The following is an excerpt of an article published on March 4, 2011 by Ng E-Jay on his blog, Sgpolitics.net.


Much has been written about Budget 2011 and its shortfalls. By far, the most comprehensive critiques of Budget 2011 can be found in articles written by Mr Leong Sze Hian on TOC’s website, as well as on SDP’s website (see herehere and here). SDP’s Shadow Budget, the biggest academic initiative ever undertaken by any opposition party concerning the nation’s budget, can be downloaded here.

The purpose of my article is to propose that defence spending be slashed by $1 billion and the savings used to enhance the Growth Dividends given to all Singaporeans.

Why slash defence spending? Our defence spending is very high. As a percentage of GDP, Singapore’s defence spending ranks amongst the highest in the world, out of proportion to our geopolitical situation.

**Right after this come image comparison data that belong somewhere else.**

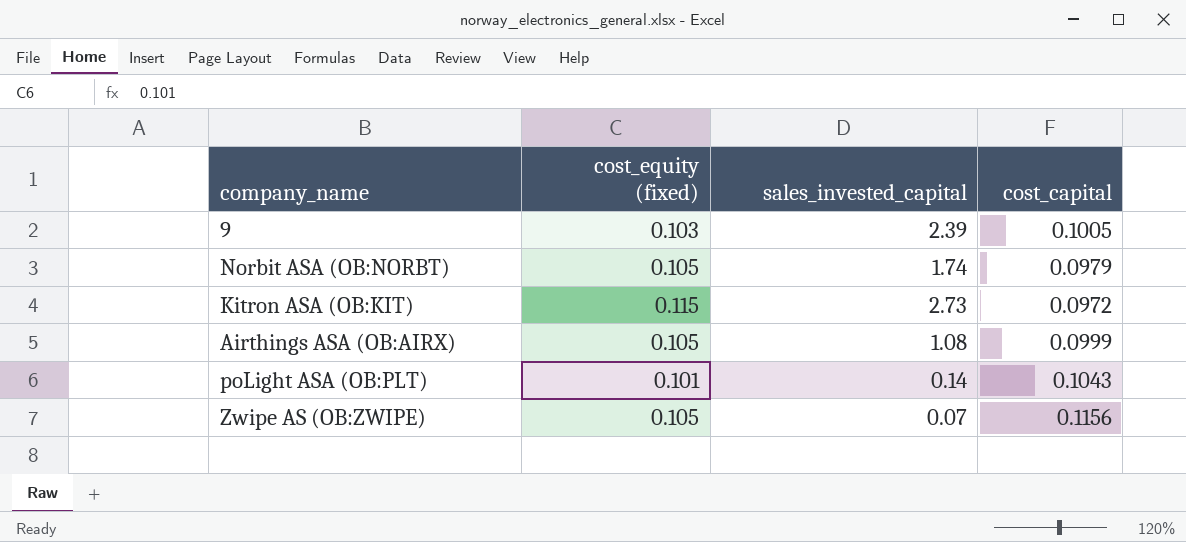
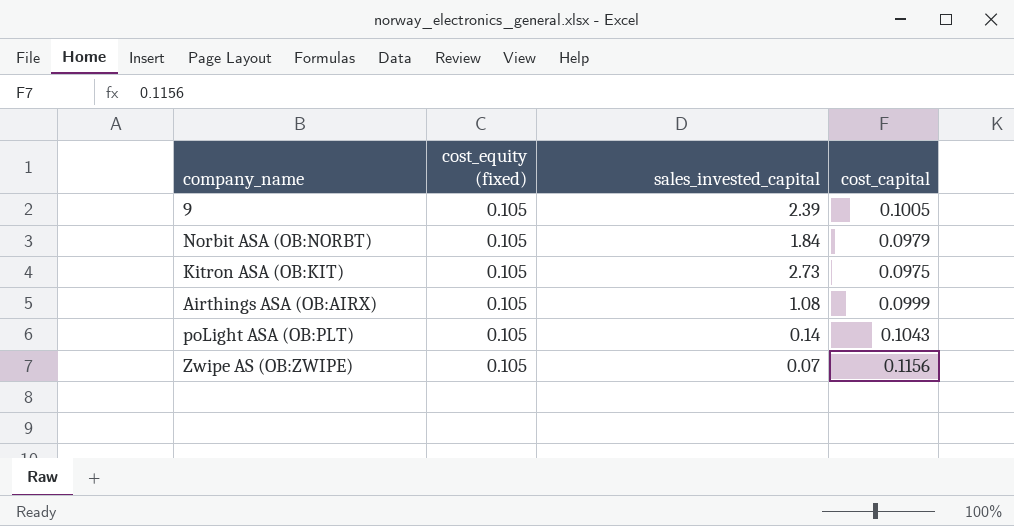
9 | cost_equity (fixed): 0.103 -> 0.105
Norbit ASA (OB:NORBT) | sales_invested_capital: 1.74 -> 1.84
Kitron ASA (OB:KIT) | cost_equity (fixed): 0.115 -> 0.105
Kitron ASA (OB:KIT) | cost_capital: 0.0972 -> 0.0975
poLight ASA (OB:PLT) | cost_equity (fixed): 0.101 -> 0.105

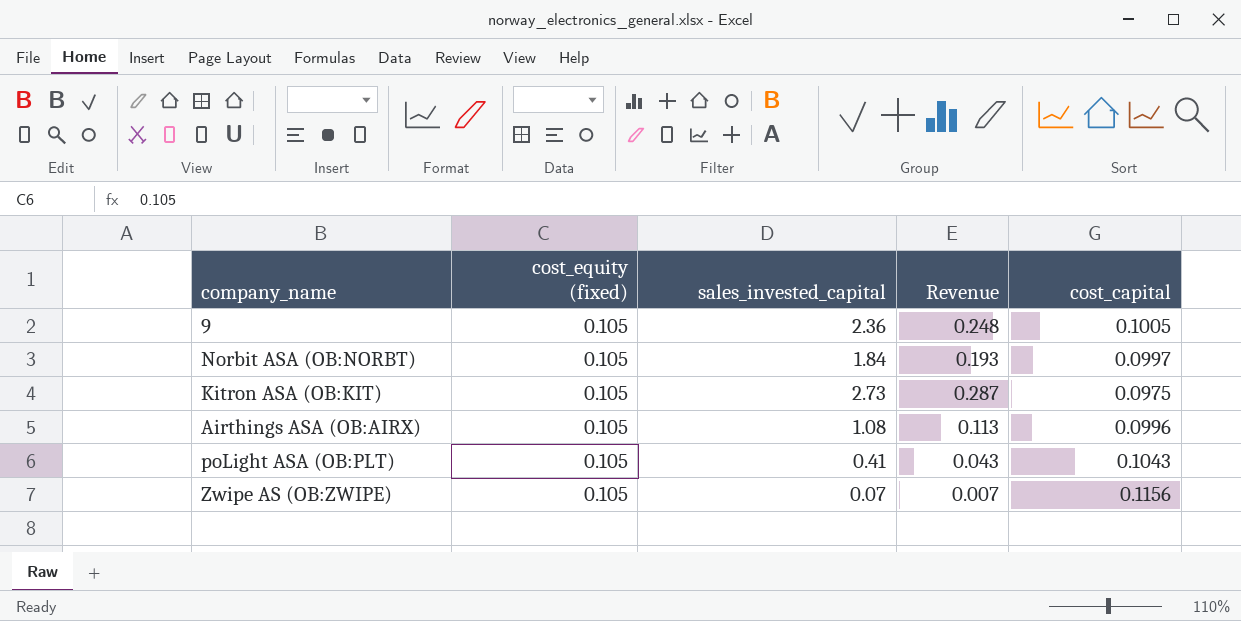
column Revenue | formula: none -> [cost_equity (fixed)] * [sales_invested_capital]
9 | sales_invested_capital: 2.39 -> 2.36
Norbit ASA (OB:NORBT) | cost_capital: 0.0979 -> 0.0997
Airthings ASA (OB:AIRX) | cost_capital: 0.0999 -> 0.0996
poLight ASA (OB:PLT) | sales_invested_capital: 0.14 -> 0.41

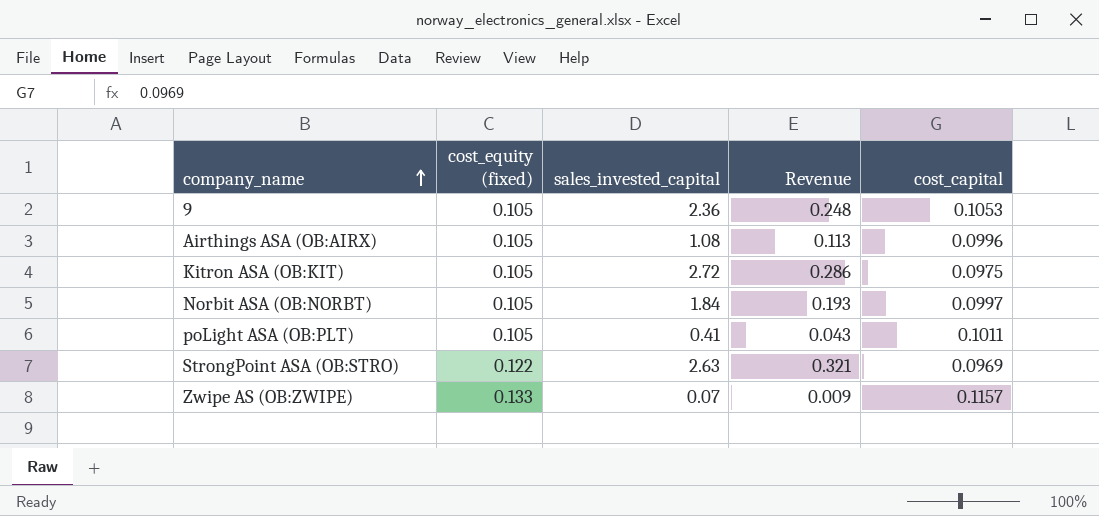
row order: none -> company_name ascending
9 | cost_capital: 0.1005 -> 0.1053
Kitron ASA (OB:KIT) | sales_invested_capital: 2.73 -> 2.72
Kitron ASA (OB:KIT) | Revenue: 0.287 -> 0.286
poLight ASA (OB:PLT) | cost_capital: 0.1043 -> 0.1011
row StrongPoint ASA (OB:STRO): none -> 0.122 | 2.63 | 0.321 | 0.0969
Zwipe AS (OB:ZWIPE) | cost_equity (fixed): 0.105 -> 0.133
Zwipe AS (OB:ZWIPE) | Revenue: 0.007 -> 0.009
Zwipe AS (OB:ZWIPE) | cost_capital: 0.1156 -> 0.1157

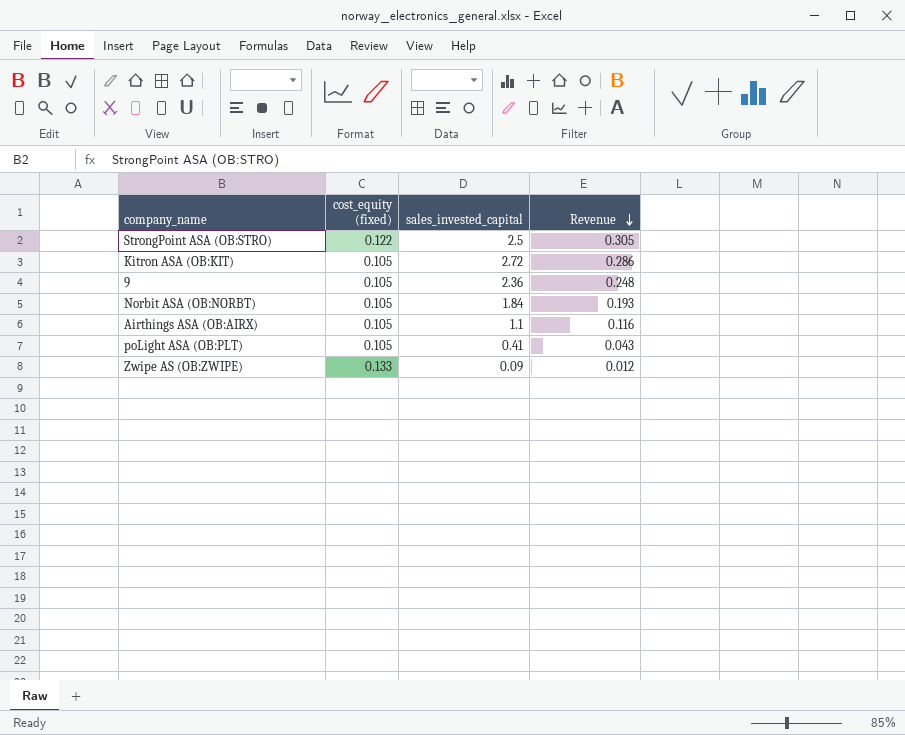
row order: company_name ascending -> Revenue descending
column cost_capital | position: 5 -> none
StrongPoint ASA (OB:STRO) | sales_invested_capital: 2.63 -> 2.5
StrongPoint ASA (OB:STRO) | Revenue: 0.321 -> 0.305
Airthings ASA (OB:AIRX) | sales_invested_capital: 1.08 -> 1.1
Airthings ASA (OB:AIRX) | Revenue: 0.113 -> 0.116
Zwipe AS (OB:ZWIPE) | sales_invested_capital: 0.07 -> 0.09
Zwipe AS (OB:ZWIPE) | Revenue: 0.009 -> 0.012

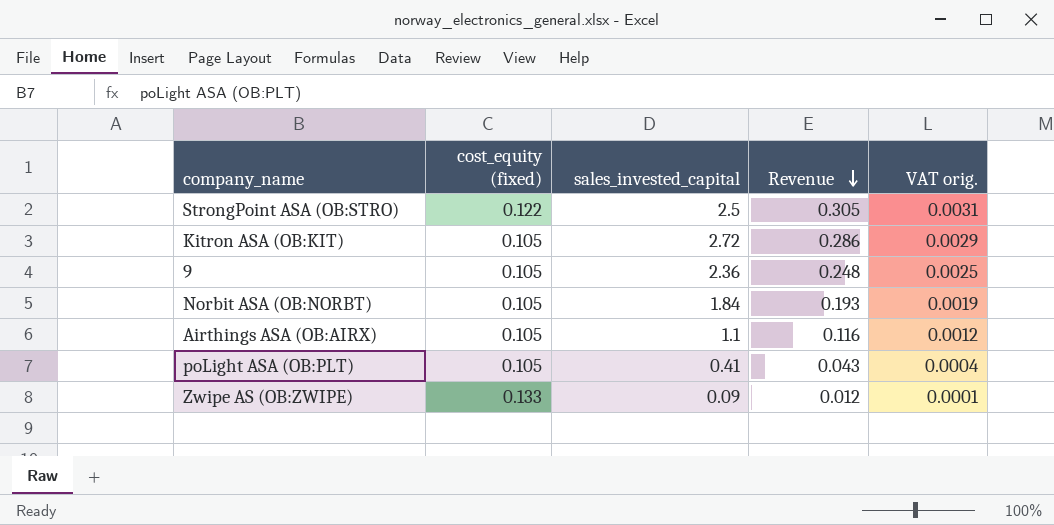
column VAT orig. | formula: none -> [Revenue] * 0.01

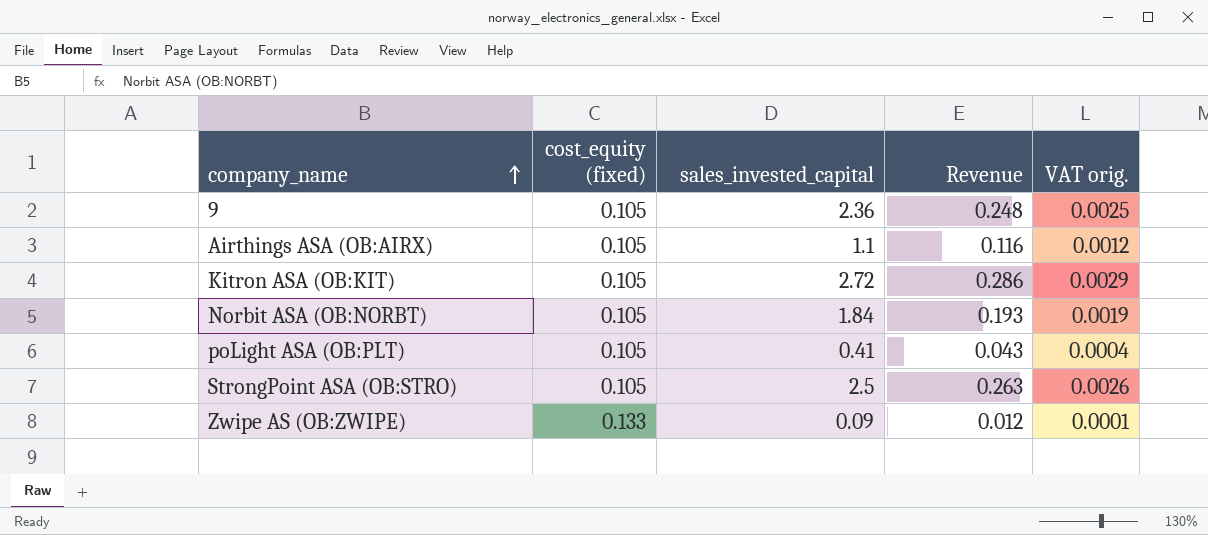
row order: Revenue descending -> company_name ascending
StrongPoint ASA (OB:STRO) | cost_equity (fixed): 0.122 -> 0.105
StrongPoint ASA (OB:STRO) | Revenue: 0.305 -> 0.263
StrongPoint ASA (OB:STRO) | VAT orig.: 0.0031 -> 0.0026

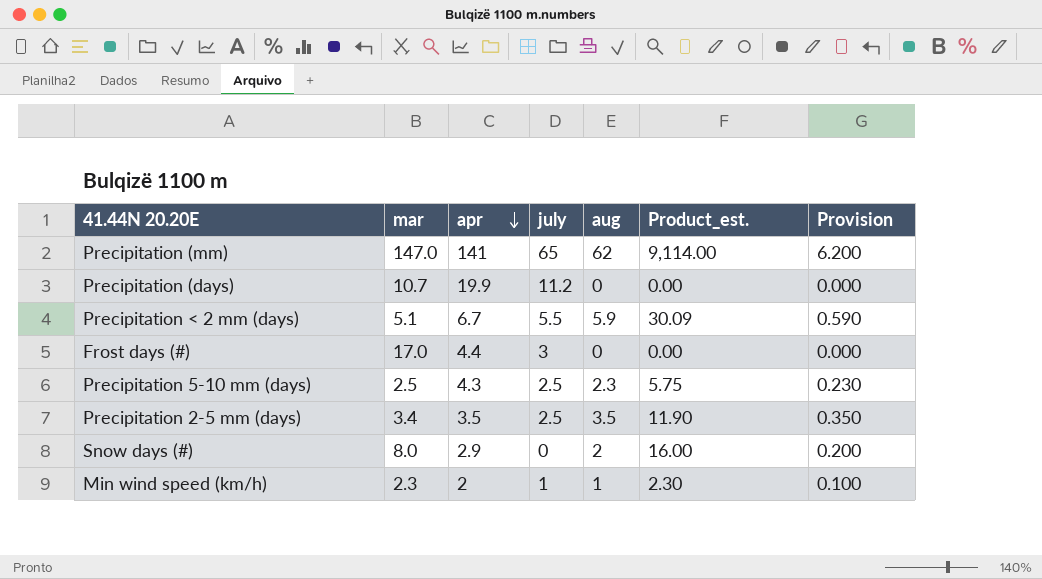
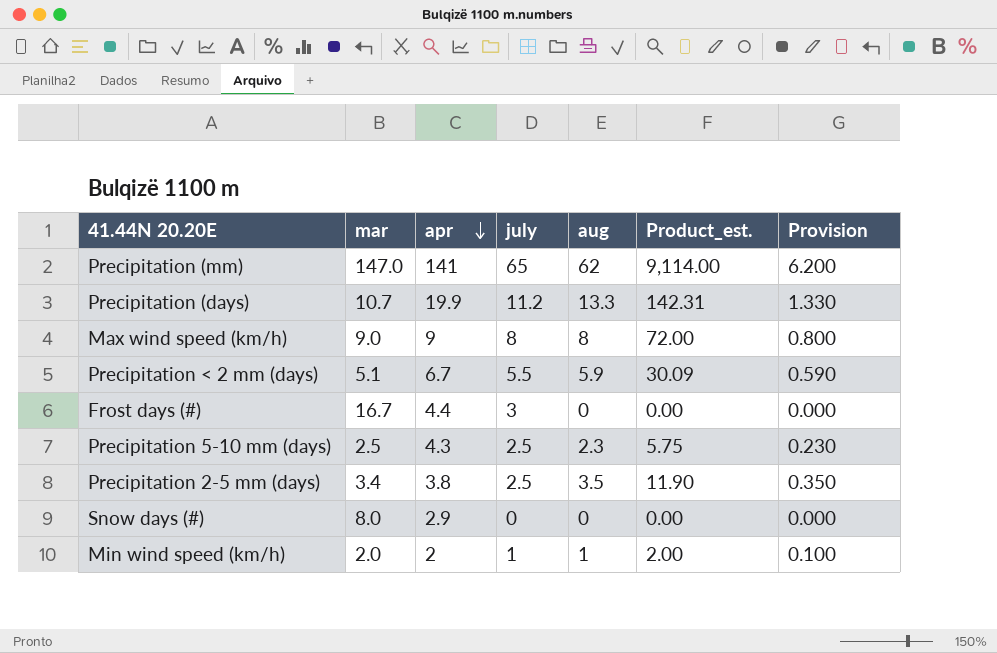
Precipitation (days) | aug: 0 -> 13.3
Precipitation (days) | Product_est.: 0.00 -> 142.31
Precipitation (days) | Provision: 0.000 -> 1.330
row Max wind speed (km/h): none -> 9.0 | 9 | 8 | 8 | 72.00 | 0.800
Frost days (#) | mar: 17.0 -> 16.7
Precipitation 2-5 mm (days) | apr: 3.5 -> 3.8
Snow days (#) | aug: 2 -> 0
Snow days (#) | Product_est.: 16.00 -> 0.00
Snow days (#) | Provision: 0.200 -> 0.000
Min wind speed (km/h) | mar: 2.3 -> 2.0
Min wind speed (km/h) | Product_est.: 2.30 -> 2.00

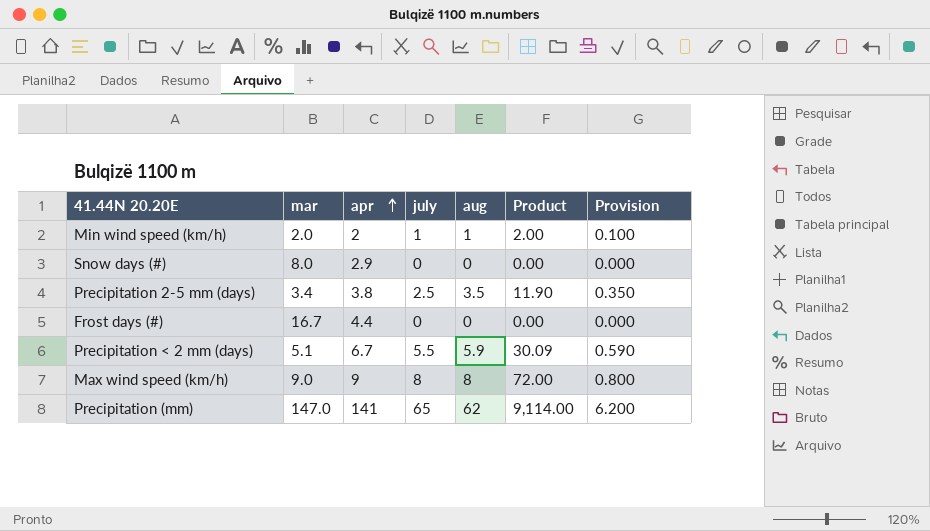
row order: apr descending -> apr ascending
column name: Product_est. -> Product
row Precipitation (days): 10.7 | 19.9 | 11.2 | 13.3 | 142.31 | 1.330 -> none
row Precipitation 5-10 mm (days): 2.5 | 4.3 | 2.5 | 2.3 | 5.75 | 0.230 -> none
Frost days (#) | july: 3 -> 0

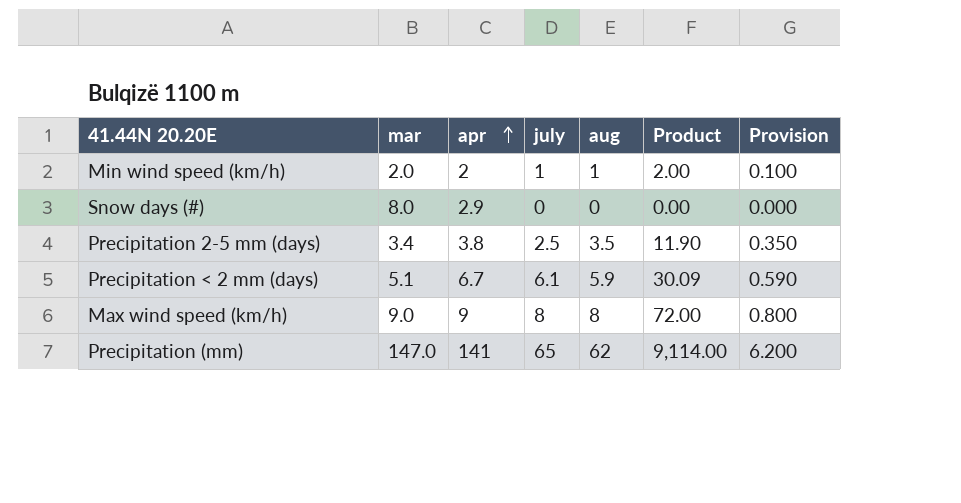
row Frost days (#): 16.7 | 4.4 | 0 | 0 | 0.00 | 0.000 -> none
Precipitation < 2 mm (days) | july: 5.5 -> 6.1

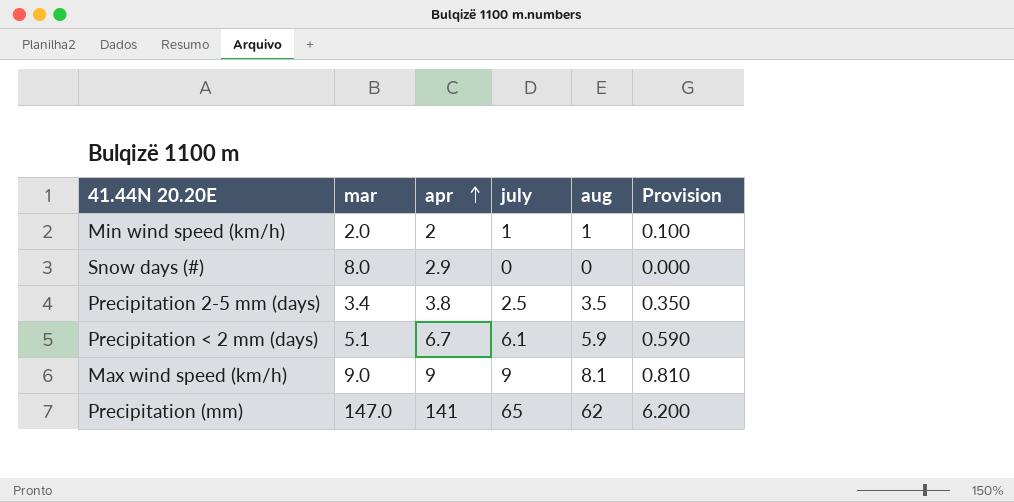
column Product | formula: [mar] * [aug] -> none
Max wind speed (km/h) | july: 8 -> 9
Max wind speed (km/h) | aug: 8 -> 8.1
Max wind speed (km/h) | Provision: 0.800 -> 0.810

Of course, it should be noted that there is a limit as to how much defence spending can be slashed. There has to be continual purchase, upgrading and maintenance of equipment, as well as adequate compensation for NSFs, NSMen and military staff. Singapore’s obligations under the various defence treaties signed with our allies must also be upheld, and this constitutes a permanent draw on resources.

The Government has budgeted a total of $12.1 billion for defence spending in the new fiscal year. This is an increase of 5.4% from $11.5 billion last year. Is there a need for defence spending to keep trending upwards?